Don’t ask for accuracy, ask for automation!

December 1st, 2020 by Angel Gonzalez

Intelligent Automation - only review difficult documents

The ultimate goal of an intelligent automation use-case is to automate certain business decisions and lengthy back-end processes.

As introduced in an earlier article, there are 3 main components of intelligent automation:

Read – Extracting data from documents
Reason – Defining the next steps to process those documents (decisions such as: pay the invoice, forward request to correct department, flag fraud, etc.)
Rely on – Trusting the AI-based decisions to automate the document handling process and free up time from human operators

In our “Read” article, we touched upon the advantages of AI-based data capture (or AI-based OCR) over traditional techniques.

In the “Reason” article, we explain the typical business challenges we solve with Machine Learning techniques to understand the context of and the language used in the document.

One of the most compelling questions in AI today, is how to make humans and machines work in symbiosis so that they each build on each other’s strengths and complement each other’s weaknesses.

In Intelligent Automation, value is created not by “getting predictions right”, but rather by also knowing when those predictions are right (and especially when they are not!). It’s all about trusting the machine, which brings us to our last R: Rely-on.

After reading this post, you’ll be able to explain the difference between ‘accuracy’ and (calibrated) ‘confidence’ and, more importantly, why the focus for AI models should shift from accuracy to automation.

Intelligent Automation: expectations versus reality

Customers today have higher standards for companies than 10 years ago. They expect instant user experiences: faster responses; shorter delivery times, more relevant and personalized offers, etc., all tailored to their needs.

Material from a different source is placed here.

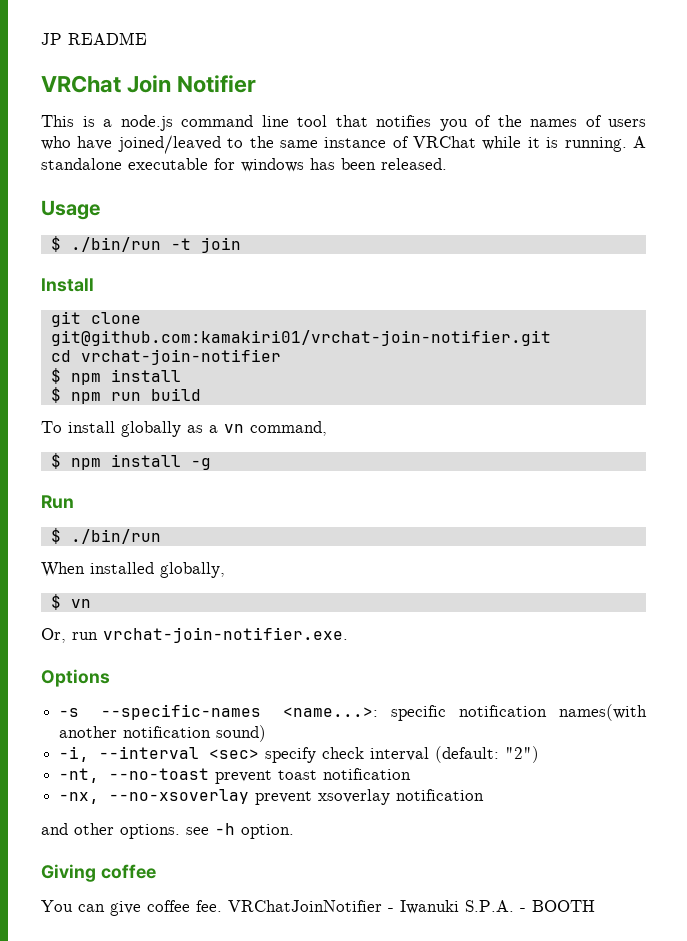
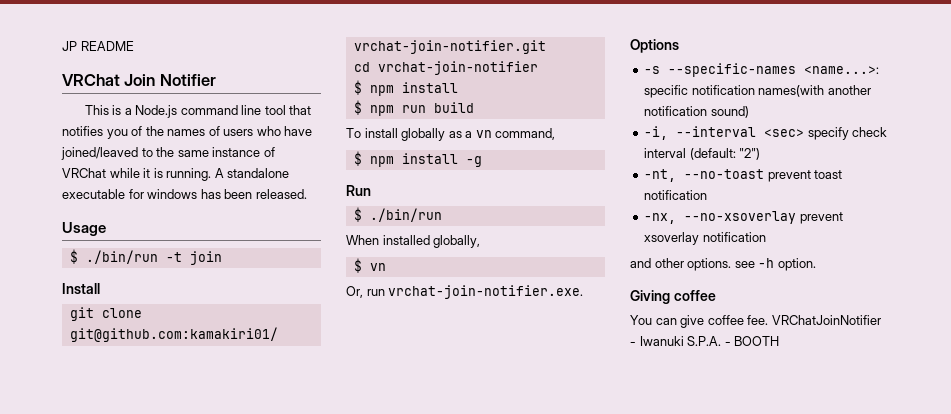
[120,115,173,131] node.js -> [135,105,178,118] Node.js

This is why businesses are looking for AI technology solutions to help them automate time-consuming back-office processes. Their expectation is to boost the employee’s performance by leveraging human intelligence with artificial intelligence. But the reality today is that a 100% automation level of a task by AI is still very elusive.

The AI dream

Today there are many reasons why the expectations for this level of 100% automation are not realistic. Reasons include for example poor input quality, underestimation of the ambiguity of the problem, too many exceptions, or AI models which are not trained well enough, among others.

For example, let’s take a look at the 3 documents below. Everyone would agree that the 1^st document is an invoice and the 2^nd document a receipt. But what about the 3^rd document, the parking fine? Is it an invoice, a receipt or yet something different?

In such a case, you’d want the AI to double-check with a human. This is also called an “edge-case”, or a situation in which it is not immediately clear whether to choose one class or the other.

Example of edge cases: invoice, receipt and parking fine

The reality of AI today

The AI reality today is that for some documents you still need a human in the loop, others can go straight through processing

Whatever the reason, today, almost every solution needs a combination of humans and artificial intelligence. Some cases are easier for the machine to understand and automatically process. Others can be too complex, needing a human helping hand.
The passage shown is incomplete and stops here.